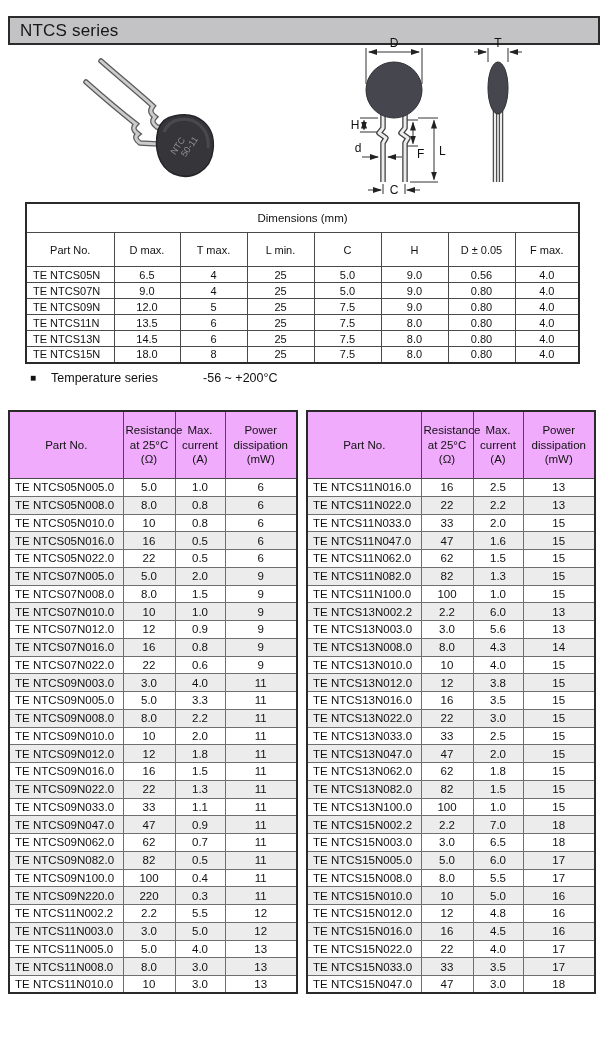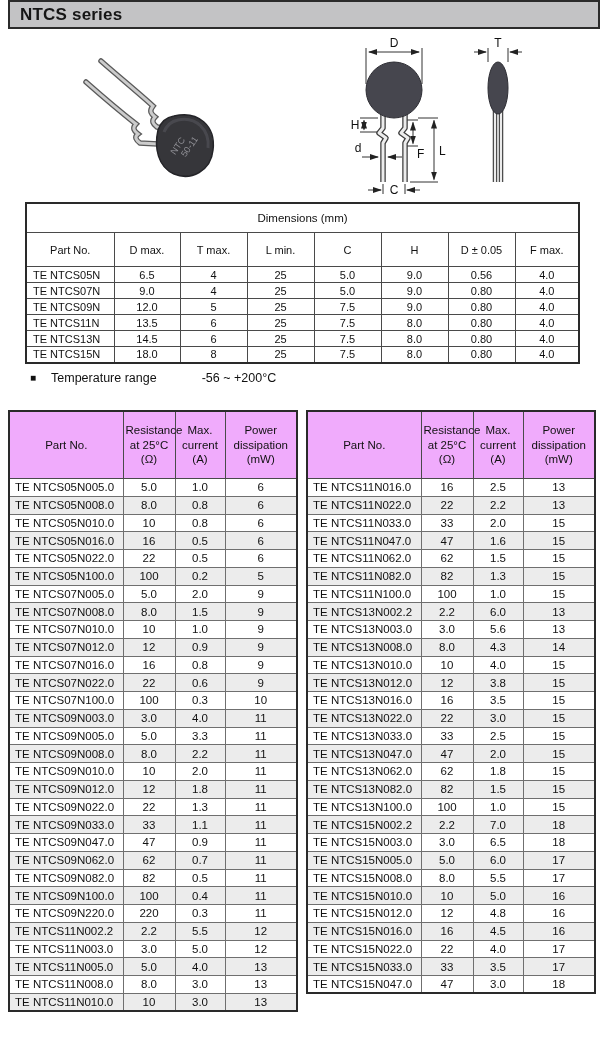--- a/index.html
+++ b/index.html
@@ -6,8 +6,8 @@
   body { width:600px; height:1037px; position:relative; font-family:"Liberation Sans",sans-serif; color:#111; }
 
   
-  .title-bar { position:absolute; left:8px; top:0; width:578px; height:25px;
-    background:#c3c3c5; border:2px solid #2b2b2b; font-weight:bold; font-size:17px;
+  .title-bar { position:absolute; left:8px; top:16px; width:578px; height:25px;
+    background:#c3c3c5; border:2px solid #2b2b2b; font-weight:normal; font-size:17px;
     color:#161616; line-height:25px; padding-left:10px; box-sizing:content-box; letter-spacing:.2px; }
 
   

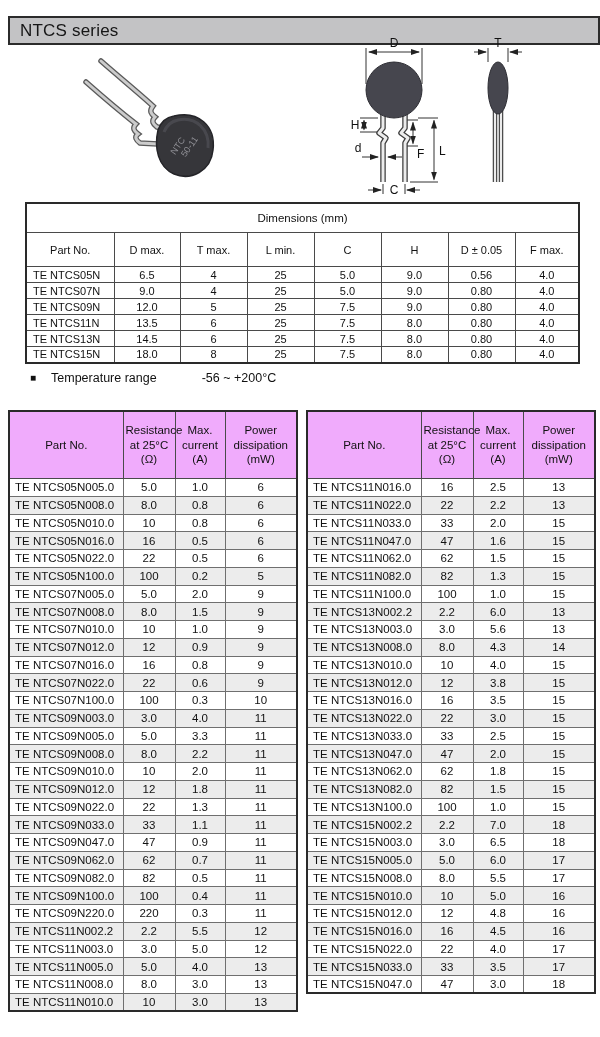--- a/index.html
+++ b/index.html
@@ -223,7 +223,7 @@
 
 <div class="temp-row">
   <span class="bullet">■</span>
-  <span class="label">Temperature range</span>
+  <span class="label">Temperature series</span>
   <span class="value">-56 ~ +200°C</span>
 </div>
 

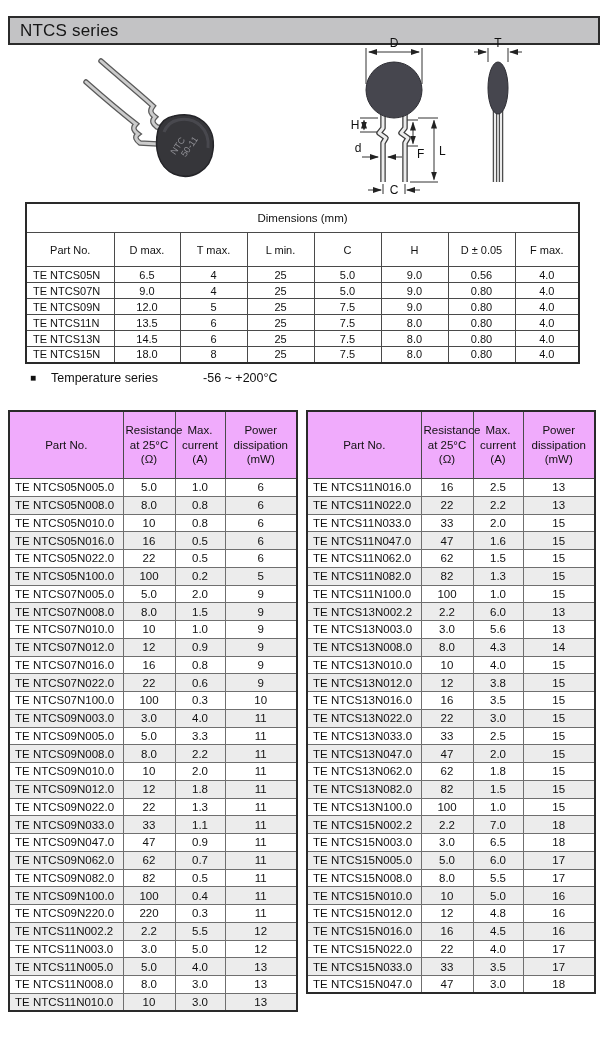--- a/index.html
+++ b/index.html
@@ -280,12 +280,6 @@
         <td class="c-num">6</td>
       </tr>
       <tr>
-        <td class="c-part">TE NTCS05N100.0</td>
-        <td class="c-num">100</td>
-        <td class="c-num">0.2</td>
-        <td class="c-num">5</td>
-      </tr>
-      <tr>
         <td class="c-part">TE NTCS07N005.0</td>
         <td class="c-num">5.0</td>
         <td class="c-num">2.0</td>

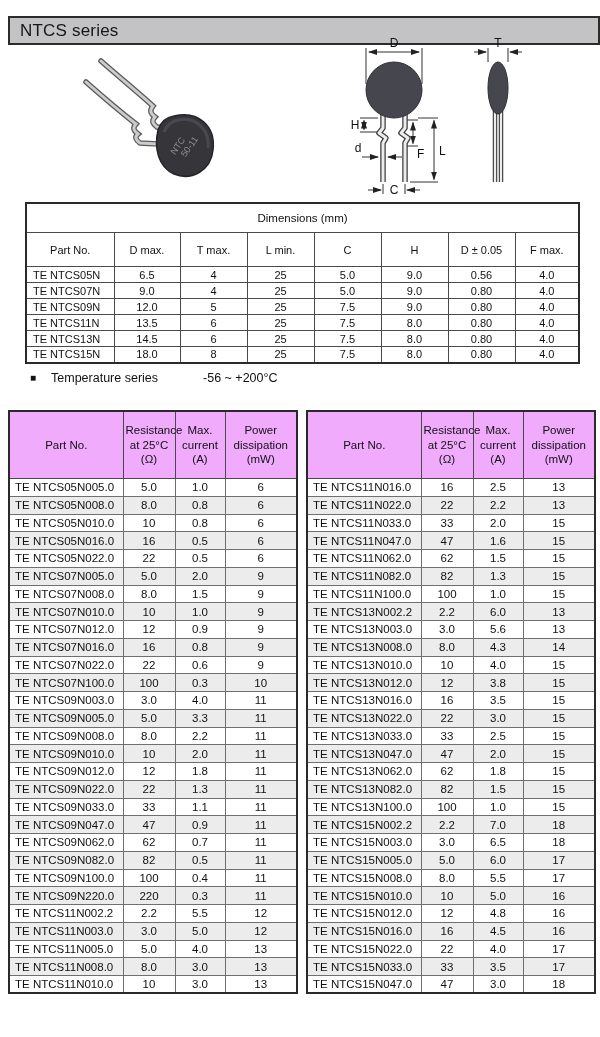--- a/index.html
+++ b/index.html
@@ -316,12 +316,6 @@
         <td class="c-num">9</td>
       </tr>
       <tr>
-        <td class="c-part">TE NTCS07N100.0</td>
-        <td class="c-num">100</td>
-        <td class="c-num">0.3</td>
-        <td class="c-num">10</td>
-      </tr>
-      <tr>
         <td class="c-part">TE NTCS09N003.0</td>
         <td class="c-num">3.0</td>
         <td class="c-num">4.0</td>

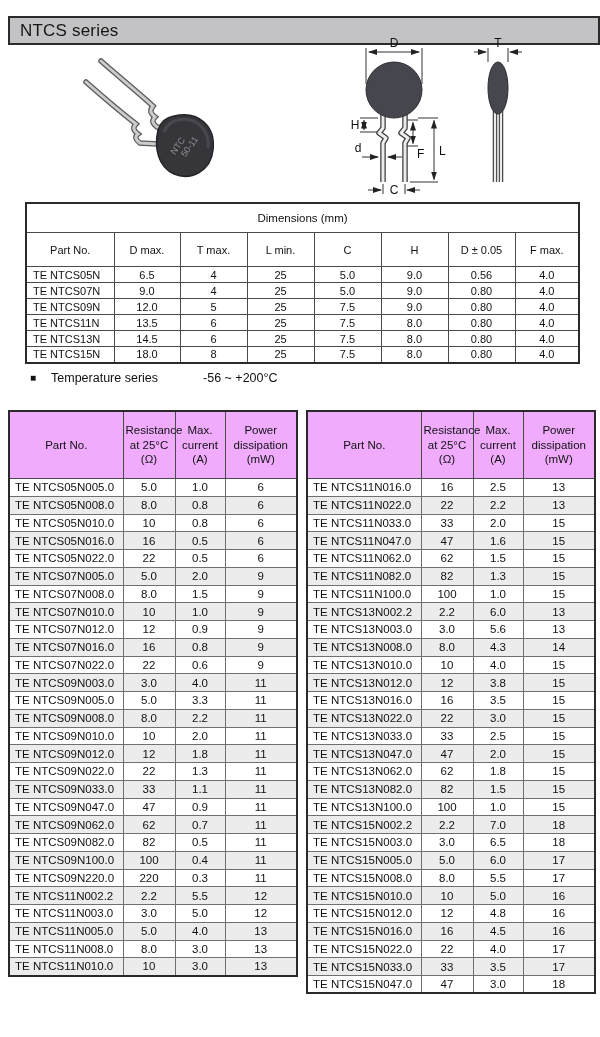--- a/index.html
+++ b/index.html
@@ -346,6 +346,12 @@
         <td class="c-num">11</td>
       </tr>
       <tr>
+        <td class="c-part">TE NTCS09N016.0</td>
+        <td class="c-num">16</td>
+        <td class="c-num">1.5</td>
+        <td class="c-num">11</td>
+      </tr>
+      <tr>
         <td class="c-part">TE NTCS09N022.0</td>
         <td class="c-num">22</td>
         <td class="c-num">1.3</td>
▬▬▬▬▬▬▬▬▬▬
WHAT TO PRODUCE: Return the material exactly as given, apart from the pictures.

EXERCISE ANSWER:
--- a/index.html
+++ b/index.html
@@ -6,8 +6,8 @@
   body { width:600px; height:1037px; position:relative; font-family:"Liberation Sans",sans-serif; color:#111; }
 
   
-  .title-bar { position:absolute; left:8px; top:0; width:578px; height:25px;
-    background:#c3c3c5; border:2px solid #2b2b2b; font-weight:bold; font-size:17px;
+  .title-bar { position:absolute; left:8px; top:16px; width:578px; height:25px;
+    background:#c3c3c5; border:2px solid #2b2b2b; font-weight:normal; font-size:17px;
     color:#161616; line-height:25px; padding-left:10px; box-sizing:content-box; letter-spacing:.2px; }
 
   

--- a/index.html
+++ b/index.html
@@ -223,7 +223,7 @@
 
 <div class="temp-row">
   <span class="bullet">■</span>
-  <span class="label">Temperature range</span>
+  <span class="label">Temperature series</span>
   <span class="value">-56 ~ +200°C</span>
 </div>
 

--- a/index.html
+++ b/index.html
@@ -280,12 +280,6 @@
         <td class="c-num">6</td>
       </tr>
       <tr>
-        <td class="c-part">TE NTCS05N100.0</td>
-        <td class="c-num">100</td>
-        <td class="c-num">0.2</td>
-        <td class="c-num">5</td>
-      </tr>
-      <tr>
         <td class="c-part">TE NTCS07N005.0</td>
         <td class="c-num">5.0</td>
         <td class="c-num">2.0</td>

--- a/index.html
+++ b/index.html
@@ -316,12 +316,6 @@
         <td class="c-num">9</td>
       </tr>
       <tr>
-        <td class="c-part">TE NTCS07N100.0</td>
-        <td class="c-num">100</td>
-        <td class="c-num">0.3</td>
-        <td class="c-num">10</td>
-      </tr>
-      <tr>
         <td class="c-part">TE NTCS09N003.0</td>
         <td class="c-num">3.0</td>
         <td class="c-num">4.0</td>

--- a/index.html
+++ b/index.html
@@ -346,6 +346,12 @@
         <td class="c-num">11</td>
       </tr>
       <tr>
+        <td class="c-part">TE NTCS09N016.0</td>
+        <td class="c-num">16</td>
+        <td class="c-num">1.5</td>
+        <td class="c-num">11</td>
+      </tr>
+      <tr>
         <td class="c-part">TE NTCS09N022.0</td>
         <td class="c-num">22</td>
         <td class="c-num">1.3</td>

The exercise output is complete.